┏━━

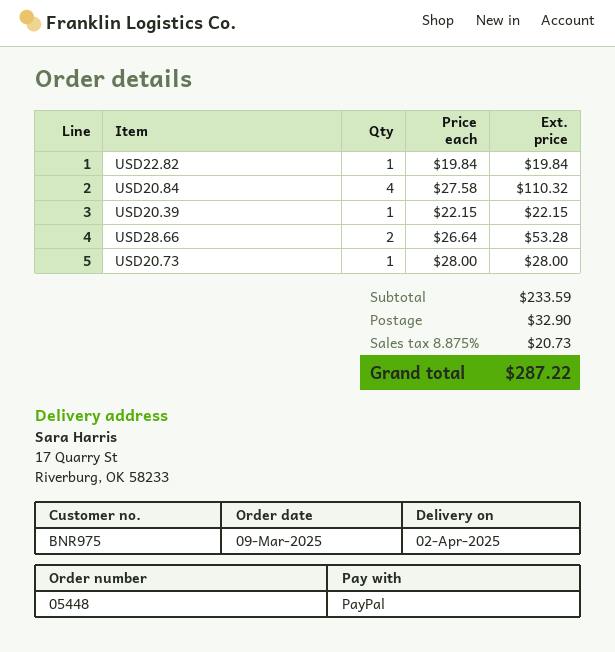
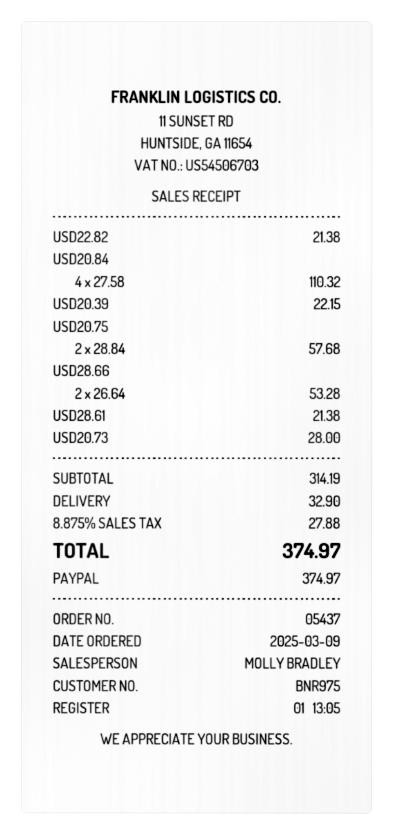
order number: 05448 -> 05437
USD22.82: 1 x 19.84 = 19.84 -> 1 x 21.38 = 21.38
USD20.75: none -> 2 x 28.84 = 57.68
USD28.61: none -> 1 x 21.38 = 21.38
subtotal: 233.59 -> 314.19
tax: 8.875% = 20.73 -> 8.875% = 27.88
total: 287.22 -> 374.97

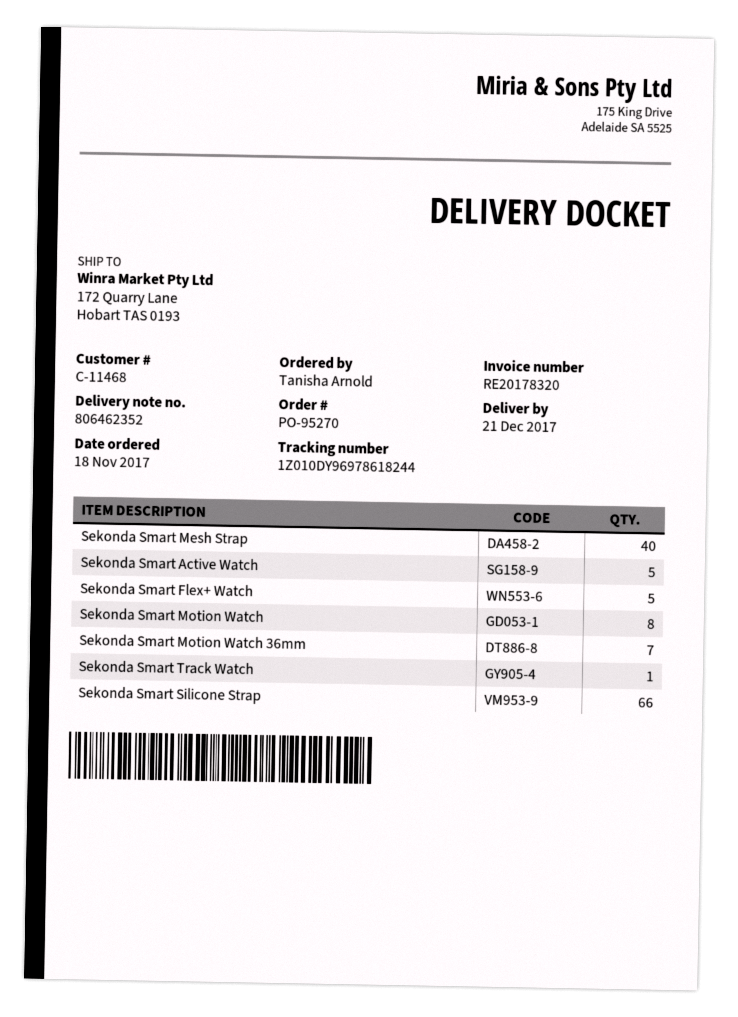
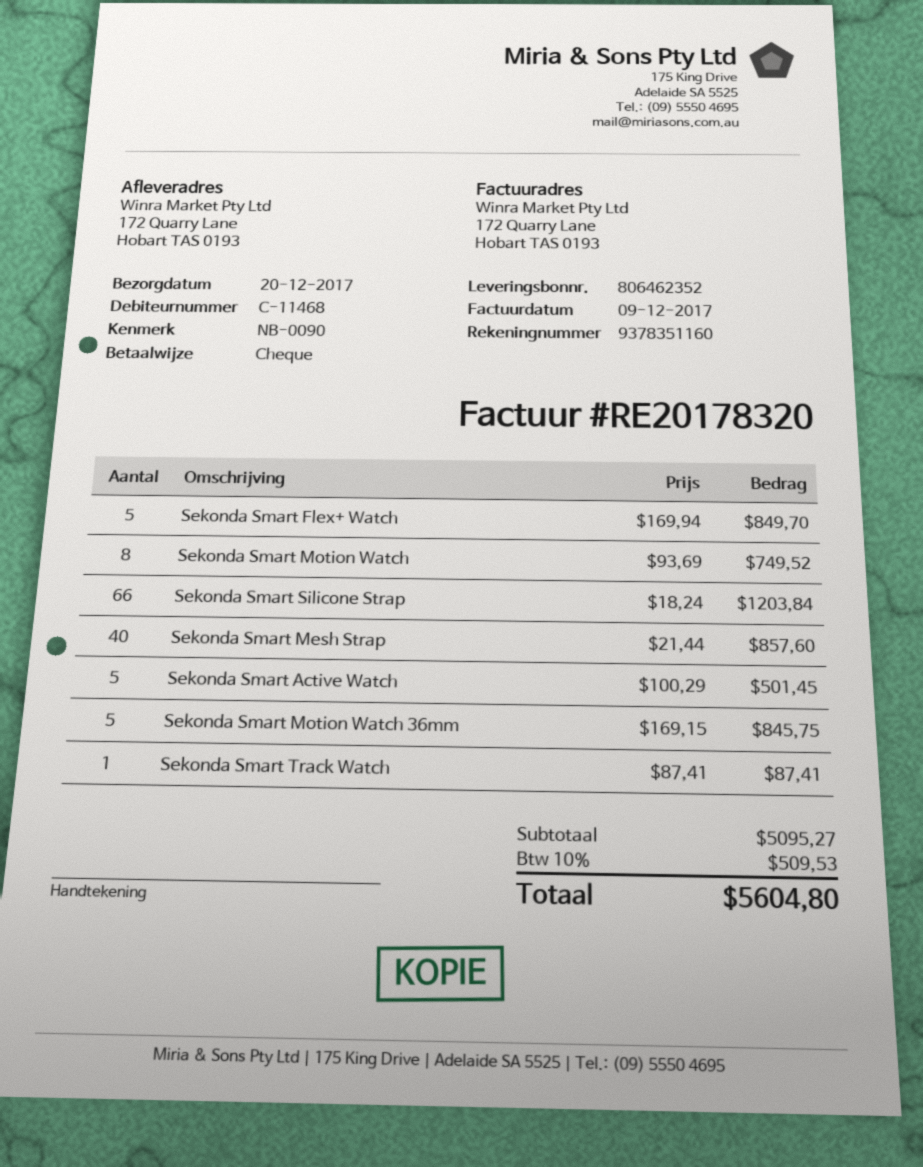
delivery date: 2017-12-21 -> 2017-12-20
Sekonda Smart Motion Watch 36mm: 7 -> 5

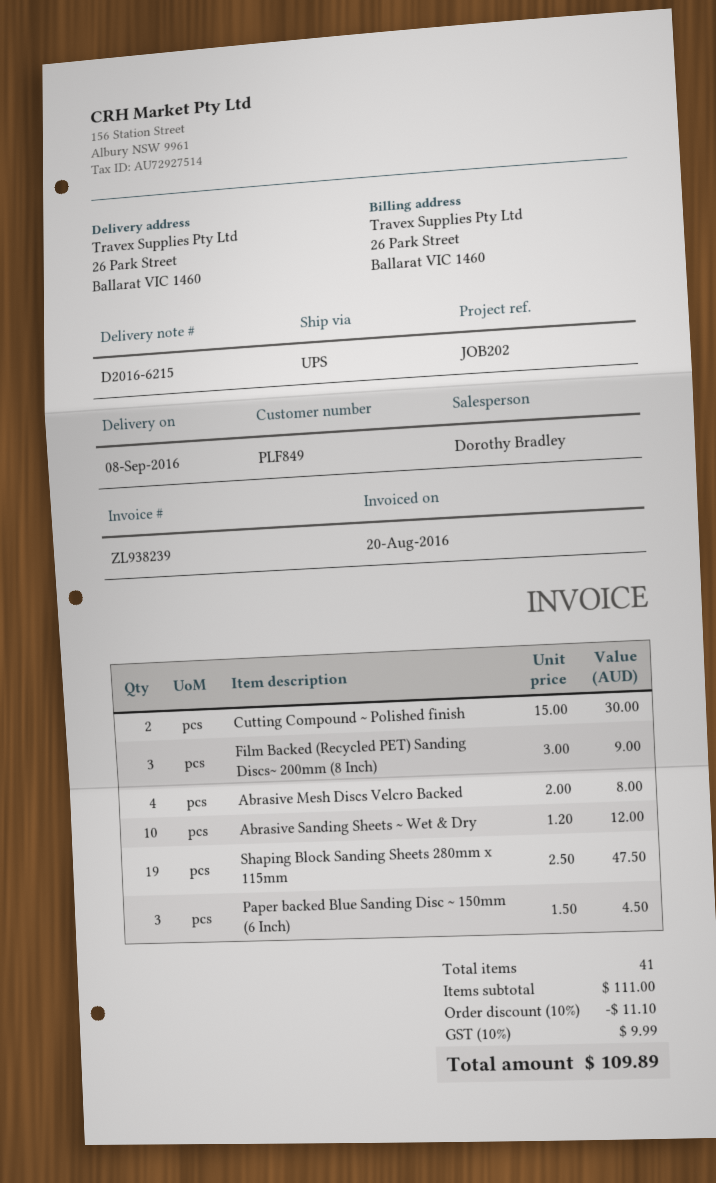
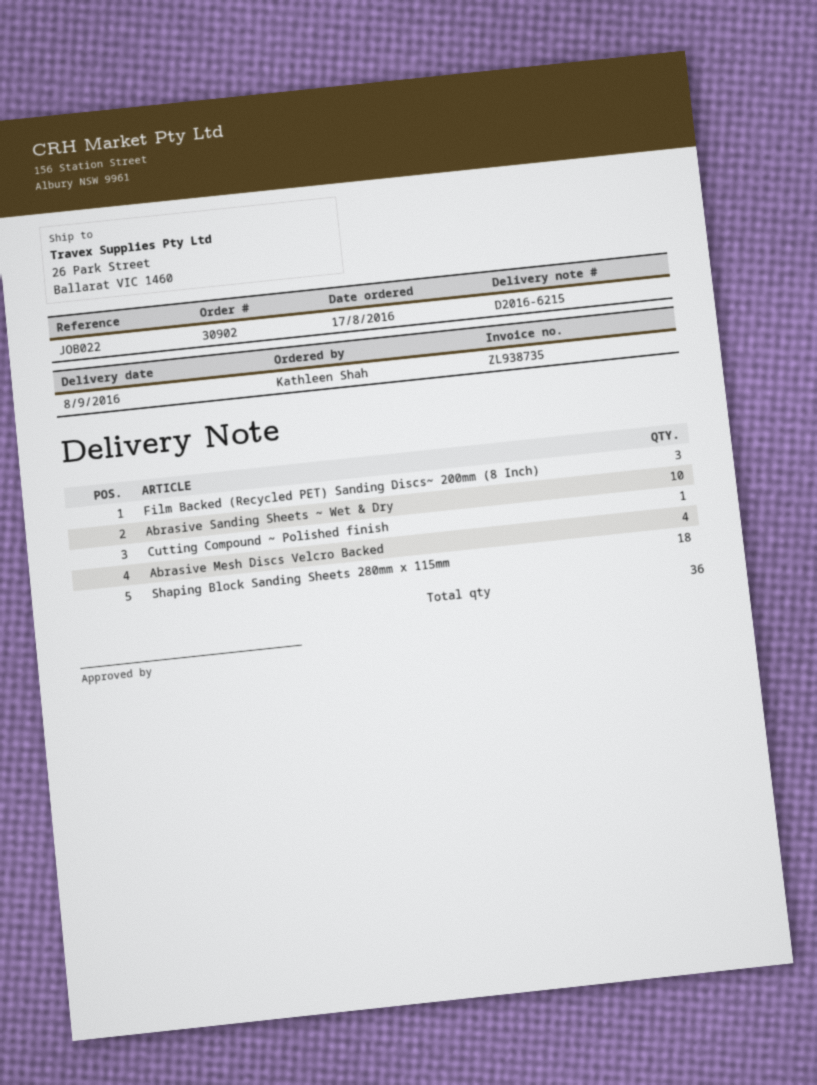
invoice number: ZL938239 -> ZL938735
reference: JOB202 -> JOB022
Cutting Compound ~ Polished finish: 2 -> 1
Shaping Block Sanding Sheets 280mm x 115mm: 19 -> 18
Paper backed Blue Sanding Disc ~ 150mm (6 Inch): 3 -> none
total quantity: 41 -> 36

┗━━

— TASK PROMPT —
Exactly the lines from the one containing "Paper backed Blue" through the last line of the material above are to be returned, with nothing else.

— EXERCISE OUTPUT —
Paper backed Blue Sanding Disc ~ 150mm (6 Inch): 3 -> none
total quantity: 41 -> 36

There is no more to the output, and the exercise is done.